To have any hope in hell of raising money for charity, I needed to do something different.  So, with some trepidation, I thought I'd join some of the blokes out there and, as women say, 'put me face on' for my last night of revelry in Brixham before the knee op.  I ignored Mr Metrosexual's comment about how I'd probably look like a man in drag.  Well okay, I didn't let it pass without uttering a few well deserved expletives.  Scary Secretary was then let loose with her fine cosmetic collection and she set to the task with gusto.

Here's the result.  Lippie, mascara, eyeliner, shadow, blusher and bronzing powder, whatever that is.  I think you'll agree that, in spite of Mr Metrosexual's doubts, and my own efforts to dumb down the whole Barbie thing by giving myself a fresh grade 6 haircut, I still look like a girl and not one that's too dolled up either.  Scary Secretary was kind.  She wiped away the Harpo Marx eyebrows that Ruff Stu originally drew on and went for the 'natural' look rather than a Pantomine Dame. But here's the rub.  The whole thing took an age to apply and, as expected, my face felt claggy and itchy.

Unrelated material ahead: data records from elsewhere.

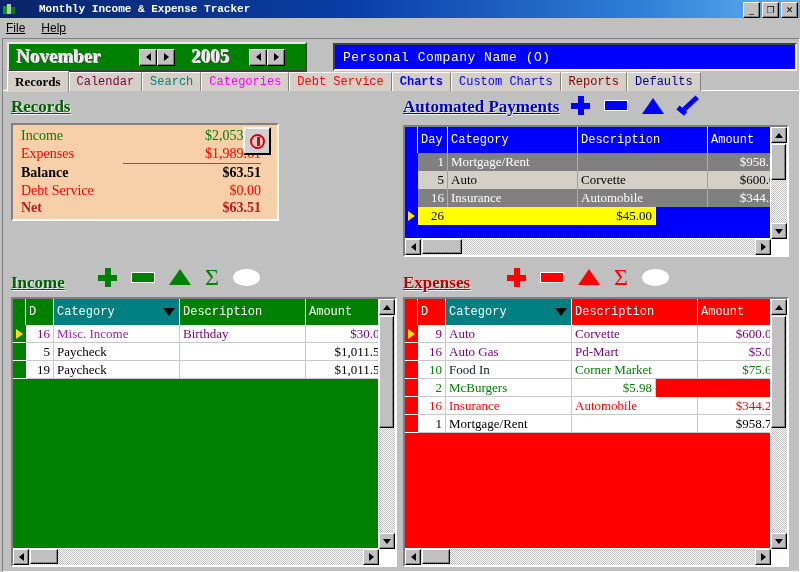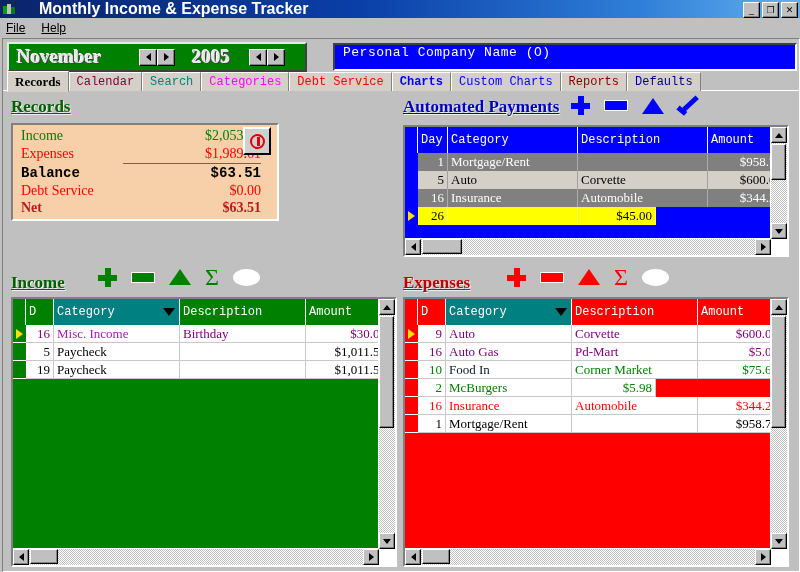"Monthly Income & Expense Tracker" .tb-title { font-family: Liberation Sans, sans-serif -> Liberation Mono, monospace; font-size: 16px -> 11px }
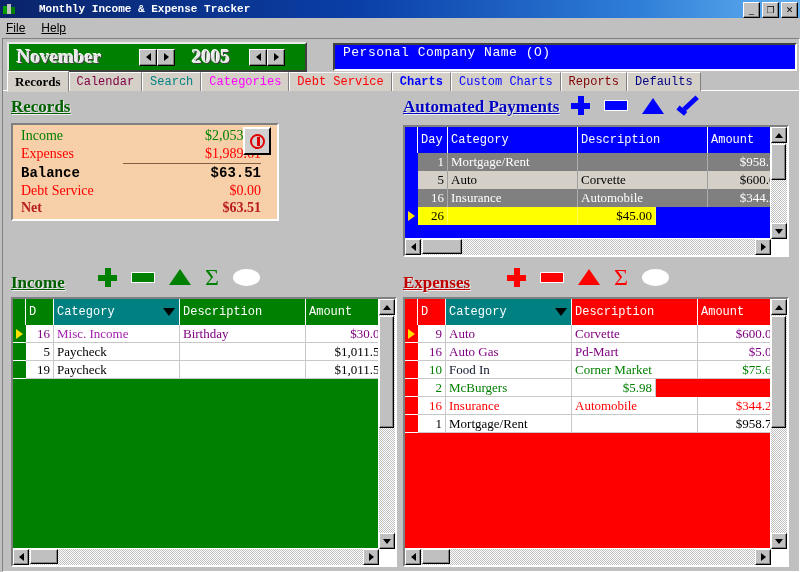"Personal Company Name (O)" .company { align-items: flex-start -> center }
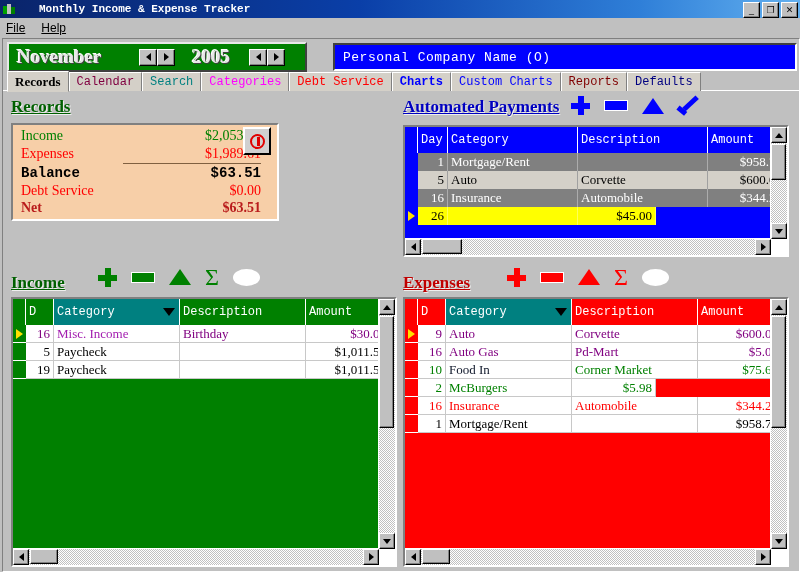"Balance" .sr-bal { font-family: Liberation Mono, monospace -> none }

So, the experience won't have me rushing into Boots for essential kit to fill my toiletries bag. My alter ego isn't someone that I want to see back in any hurry.  I washed her away at the end of the evening.  When I say wash, I don't mean my usual dousing with tap water. Industrial strength make up remover is the order of the day.  What a pallaver when all I wanted to do was brush my teeth and go to sleep. So now, after I've been to all that effort, go to that website and press the 'Donate' button!


  1. You look very nice in that second photo. Man in drag made me laugh. I have a photo of me dolled up to the nines, and I really do look like a man in drag. I am bare faced every day now, can't be bothered to put on a mask.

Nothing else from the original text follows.